Testing embryos for genetic conditions: Who is eligible and how are decisions made?
With advances in medical technology, embryos can be genetically screened before being implanted in the womb during IVF. Couples at risk for certain genetic conditions can now safely conceive children who will not inherit these conditions. However, establishing when such treatment is justified raises complex questions.
In a study published in Human Genomics, researchers from Osaka University conducted case studies of the regulatory frameworks governing preimplantation genetic testing for single-gene diseases (PGT-M) in Japan, the United Kingdom, and Western Australia.
While there is a general consensus that PGT-M should be used only in cases of a risk to the child of inheriting a “serious” genetic condition, this study is the first to describe in detail the criteria and factors that define disease severity when considering cases for PGT-M, along with how decisions are made when reviewing cases based on these criteria and factors.
“The question of what represents a ‘serious’ condition in the context of PGT is tricky,” comments lead author of the study Kate Nakasato. “A few years ago, there was a case in Japan of a patient with retinoblastoma—a genetically inherited cancer of the retina—who wished to conceive using PGT-M. While the case did not meet the standard for disease severity at the time, there were arguments from some who pointed out the potential impact on the daily life of the child.
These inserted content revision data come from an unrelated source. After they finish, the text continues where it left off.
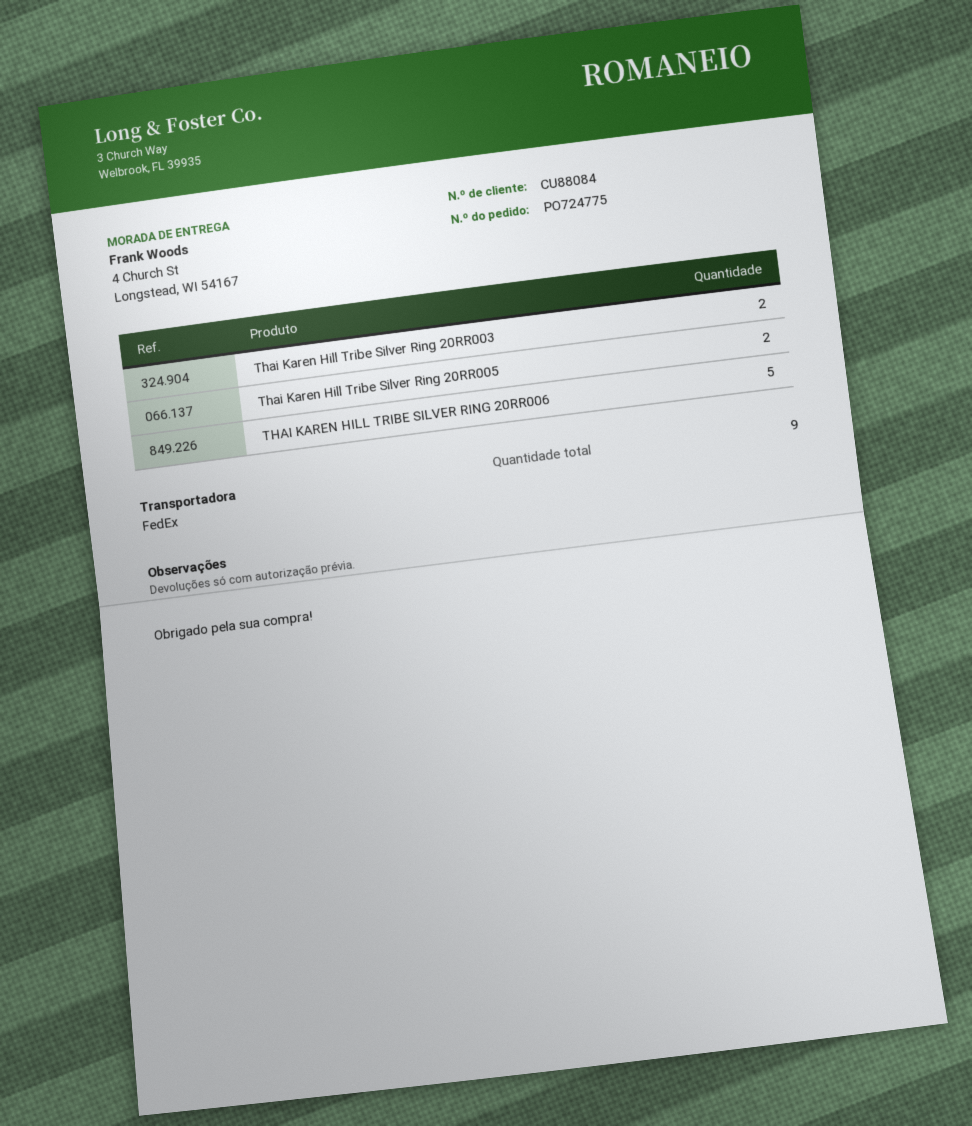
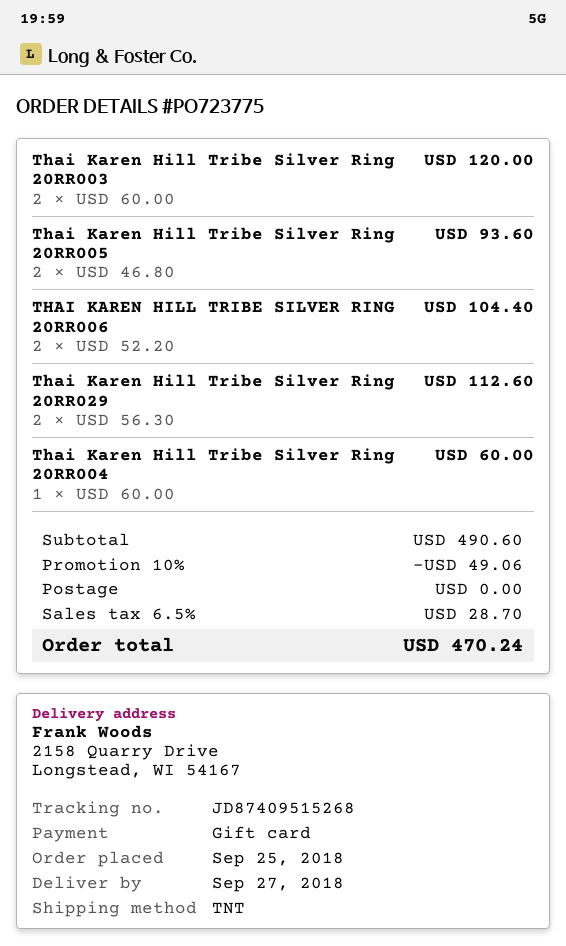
order number: PO724775 -> PO723775
shipping method: FedEx -> TNT
ship to: 4 Church St, Longstead, WI 54167 -> 2158 Quarry Drive, Longstead, WI 54167
THAI KAREN HILL TRIBE SILVER RING 20RR006: 5 -> 2
Thai Karen Hill Tribe Silver Ring 20RR029: none -> 2
Thai Karen Hill Tribe Silver Ring 20RR004: none -> 1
This ultimately resulted in a revision of Japan’s definition of disease severity for PGT-M, but it was not without debate about whether this would open the door to allowing PGT-M for other non-life-threatening conditions.”
One major difference among the three case studies was that the United Kingdom is unique in maintaining a list of more than 600 genetic conditions that are pre-approved for PGT. This is not done in Japan or Western Australia, where each application is considered on a case-by-case basis.
“A concern about publishing such a list is that it has the potential to ‘label’ a genetic condition as medically undesirable,” notes Kazuto Kato, senior author. “As a result, the parents of children living with this condition—and possibly the children themselves—may feel the need to justify their birth. This can also affect how such individuals are treated in society.”
It is clear that PGT-M represents an extraordinary advance in reproductive medicine. However, as this study shows, how decisions regarding this treatment are made has social and ethical implications beyond any individual case. A multidisciplinary approach, drawing on individuals with the genetic conditions in question, as well as experts in disciplines such as the humanities, is necessary to meet this challenge.